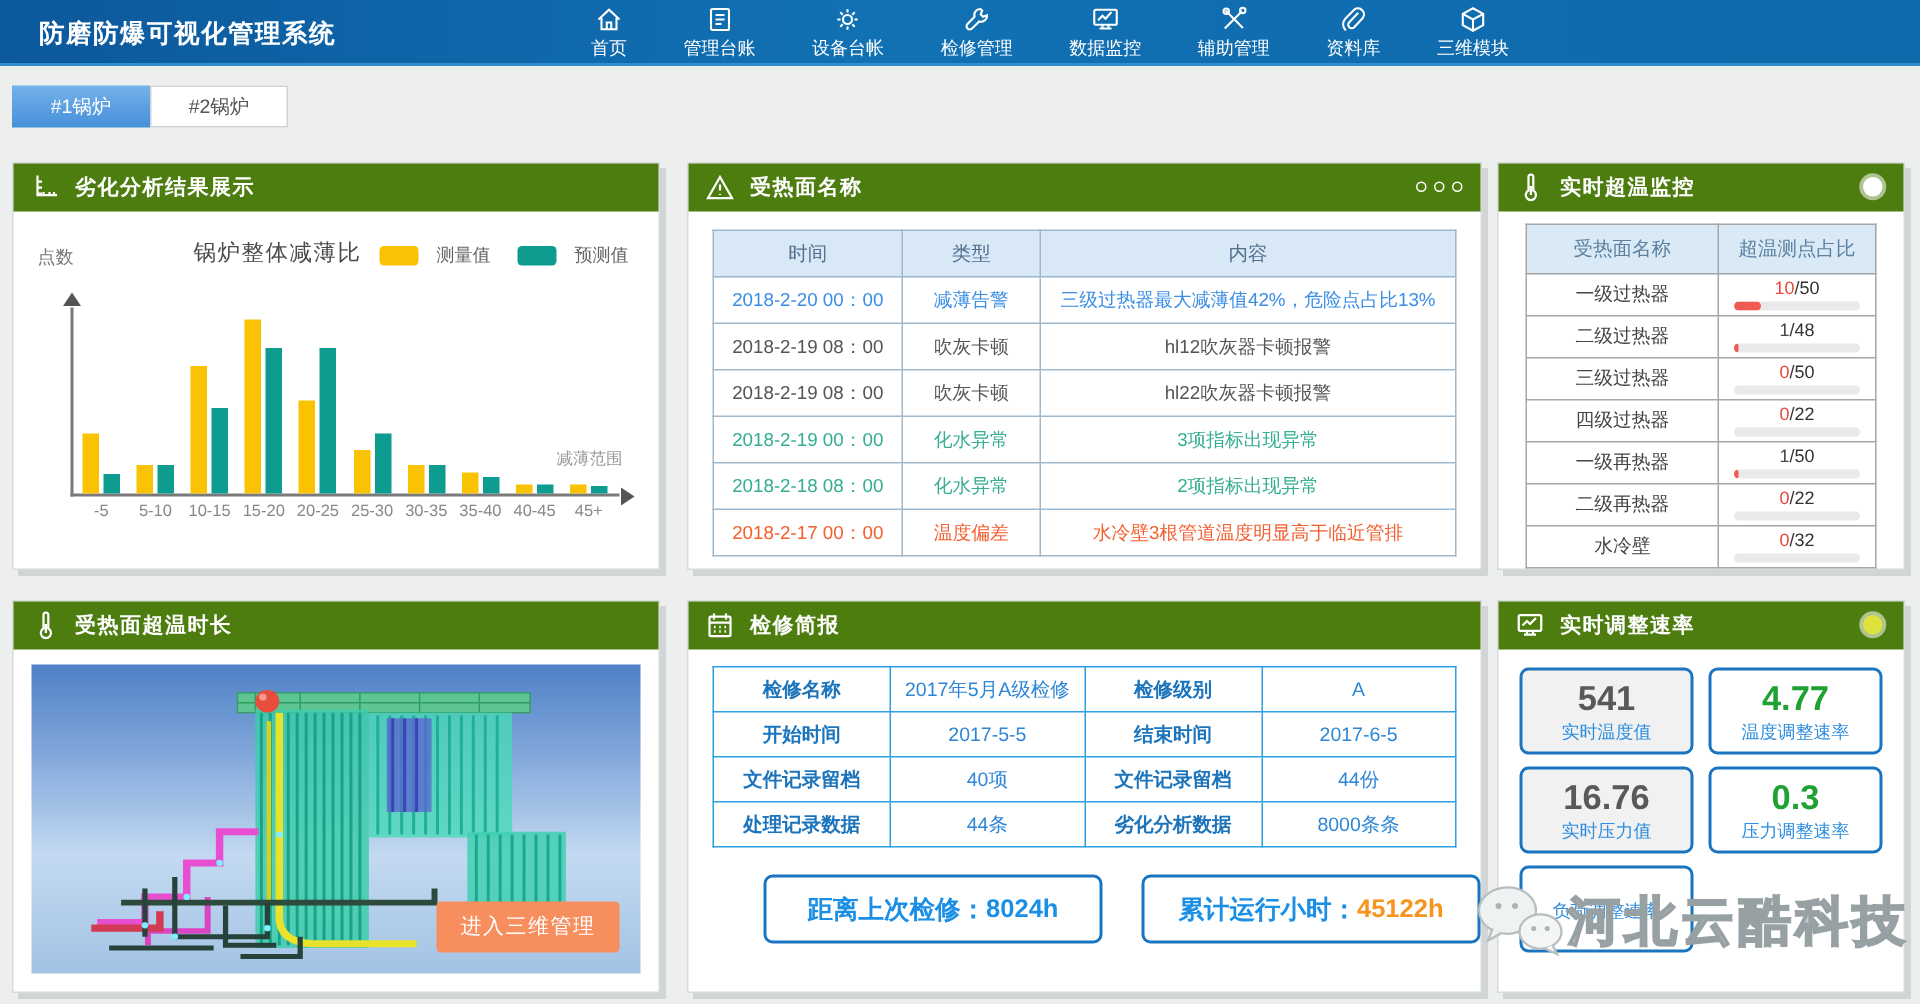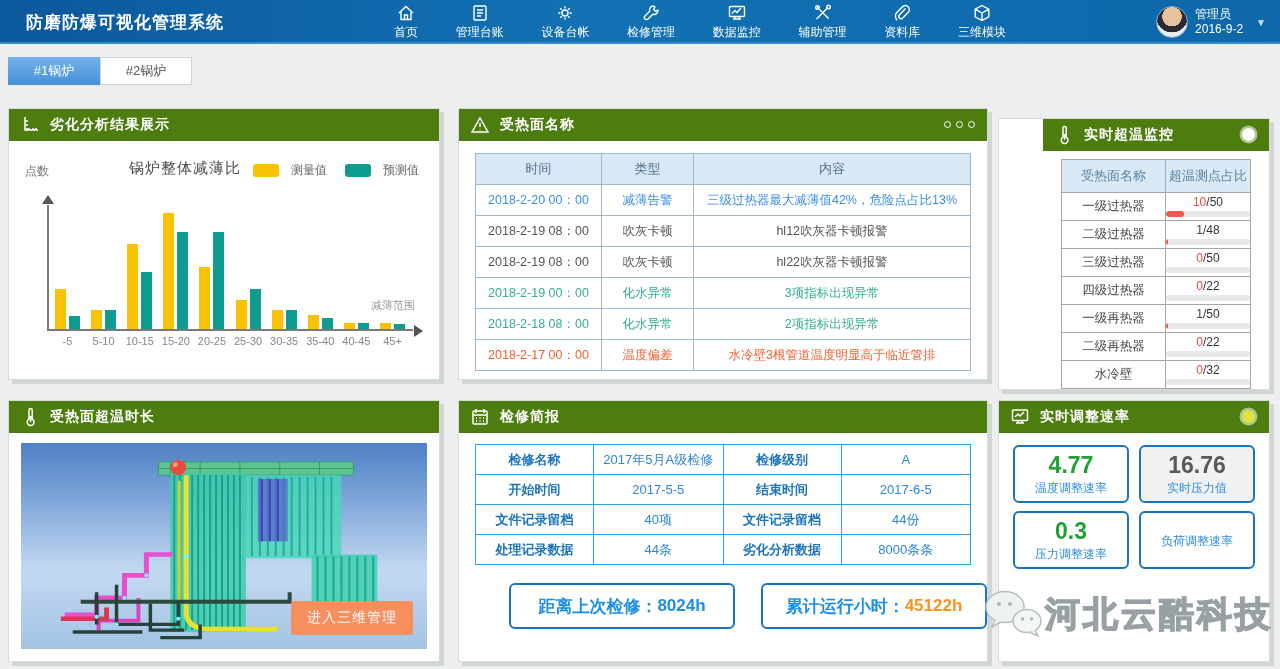"管理员" div.userbox { html: <div> <div></div> <div> <div>管理员</div> <div>2016-9-2</div> </div> <div>▼</div> </div> -> none }
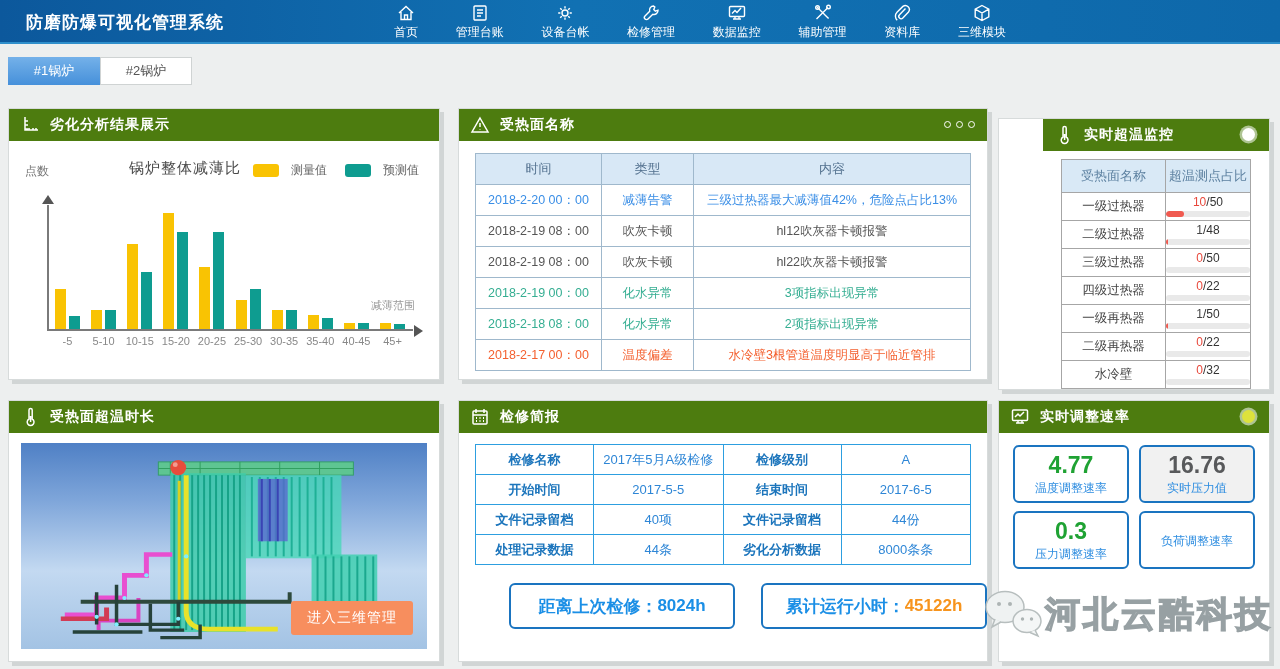"实时超温监控" .p3 { padding-left: 44px -> none; top: 118px -> 108px }
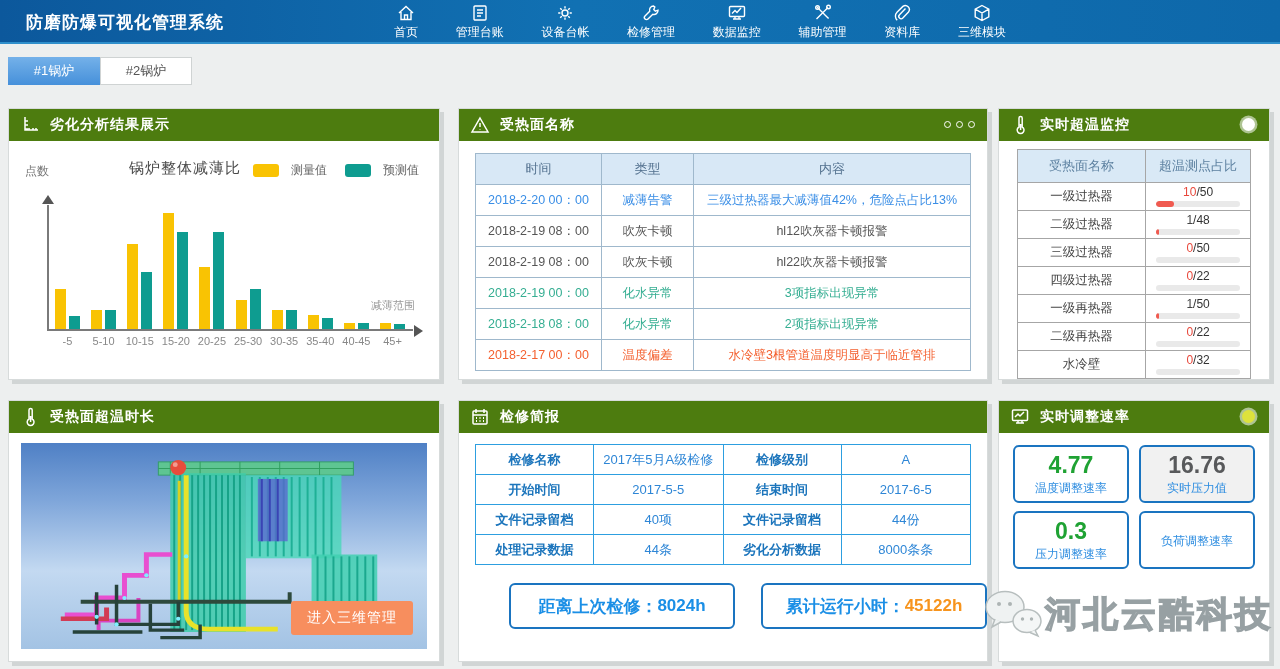"541" div.card { html: none -> <div> <span>541</span> <span>实时温度值</span> </div> }
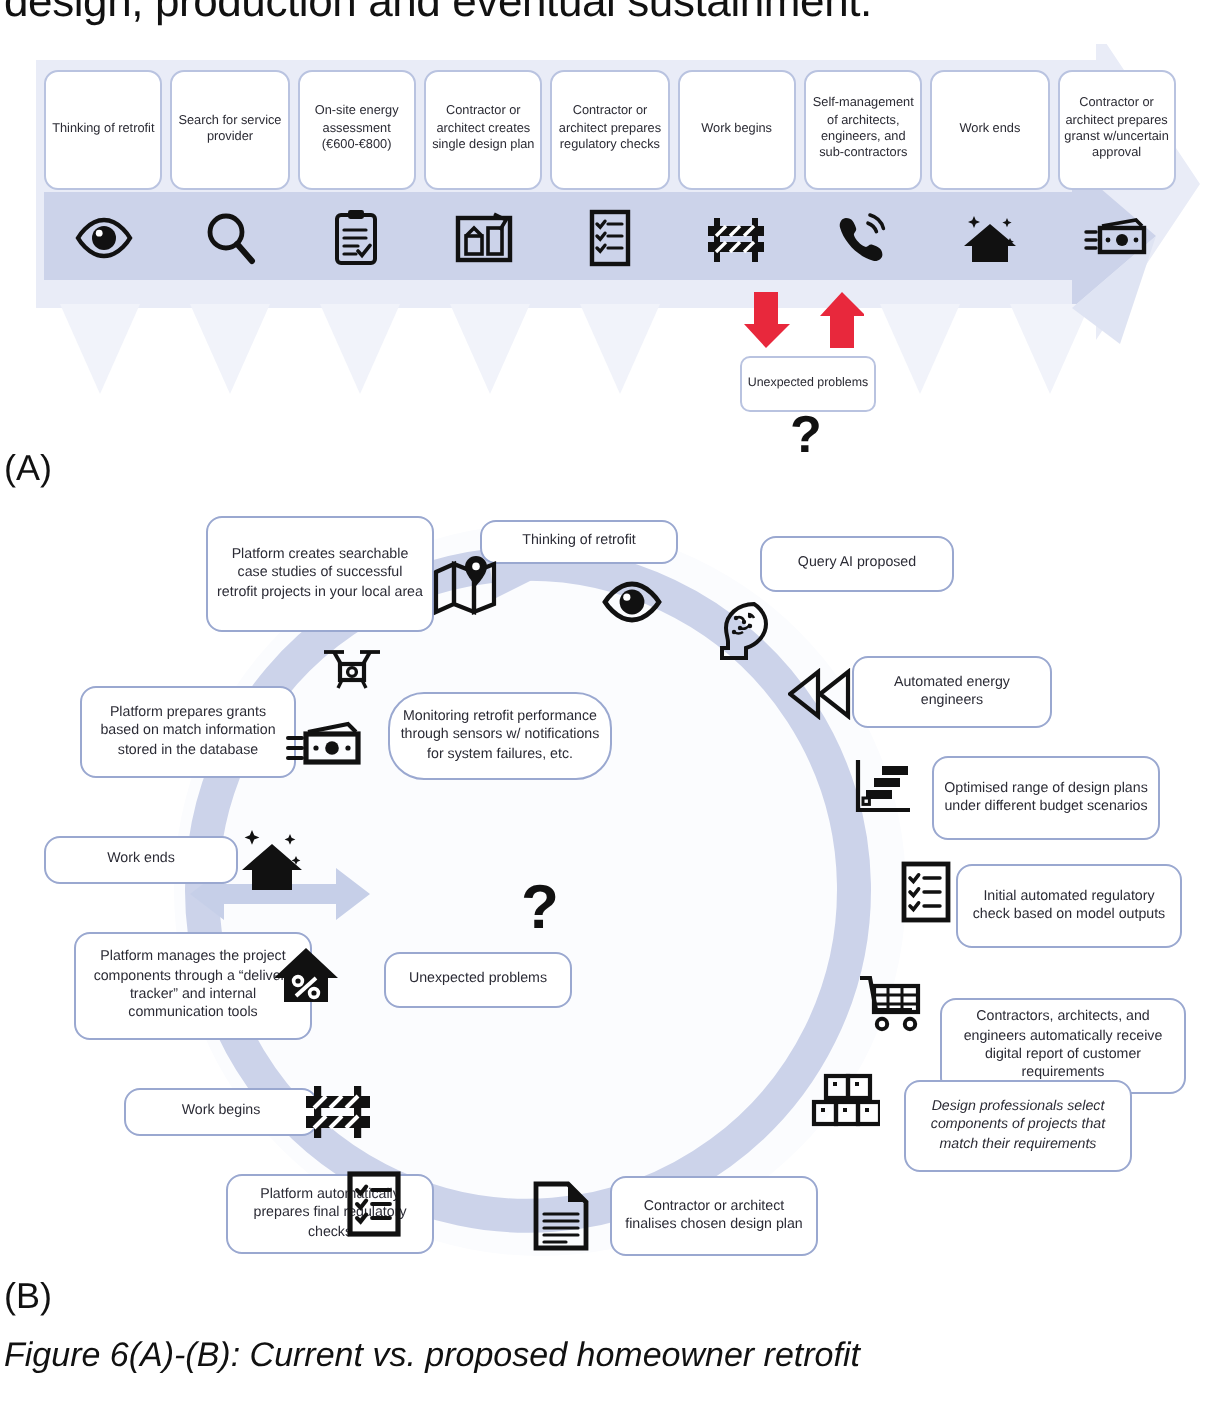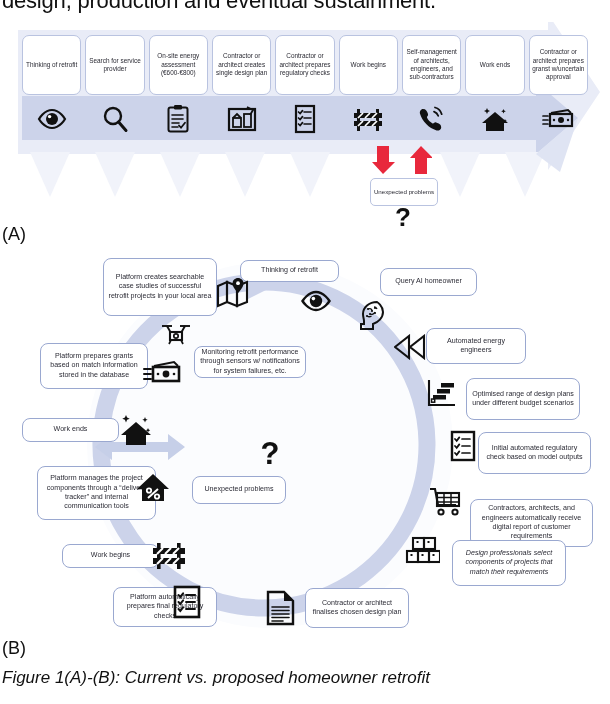"Query AI homeowner" div.bbox { text: homeowner -> proposed }
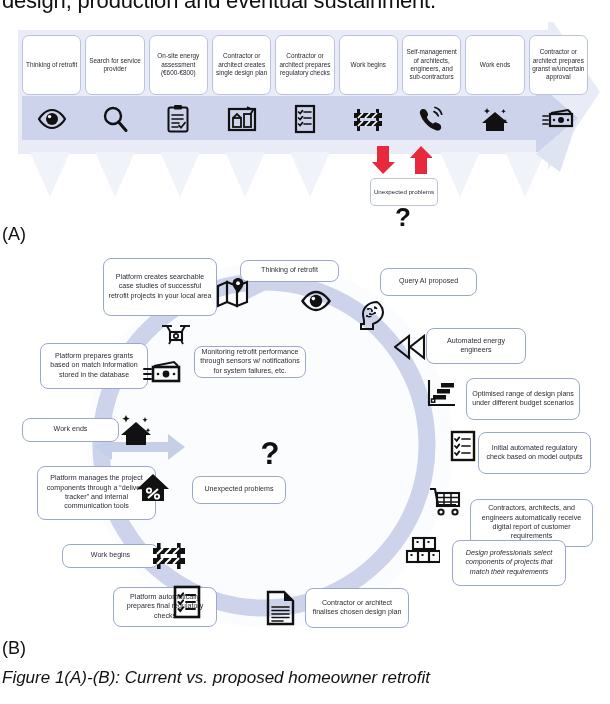"Monitoring retrofit performance through" div.bbox { border-radius: none -> 18px; height: 32px -> 44px }
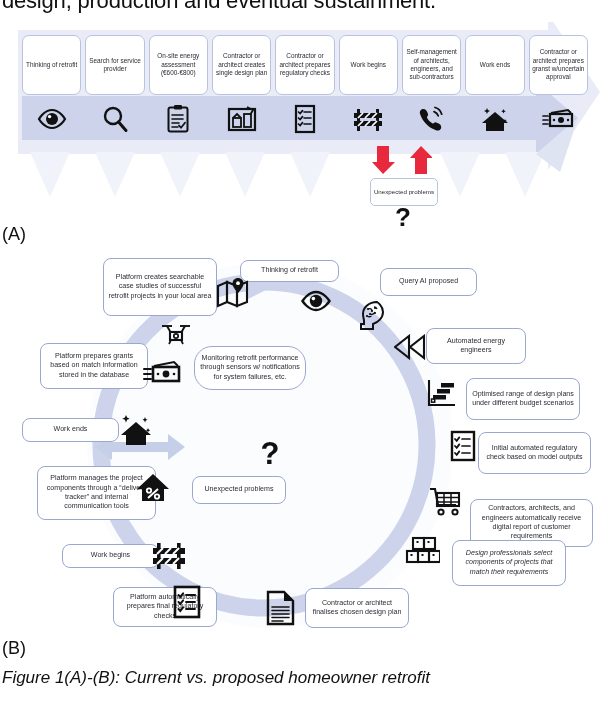"Figure 1(A)-(B): Current vs. proposed" div.caption { text: 1 -> 6 }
◆ ◆ ◆
● **EXERCISE AIM**
Repeat the whole listing above word for word, but keep any picture out of it.

● **OUTPUT**
"管理员" div.userbox { html: <div> <div></div> <div> <div>管理员</div> <div>2016-9-2</div> </div> <div>▼</div> </div> -> none }
"实时超温监控" .p3 { padding-left: 44px -> none; top: 118px -> 108px }
"541" div.card { html: none -> <div> <span>541</span> <span>实时温度值</span> </div> }
"Query AI homeowner" div.bbox { text: homeowner -> proposed }
"Monitoring retrofit performance through" div.bbox { border-radius: none -> 18px; height: 32px -> 44px }
"Figure 1(A)-(B): Current vs. proposed" div.caption { text: 1 -> 6 }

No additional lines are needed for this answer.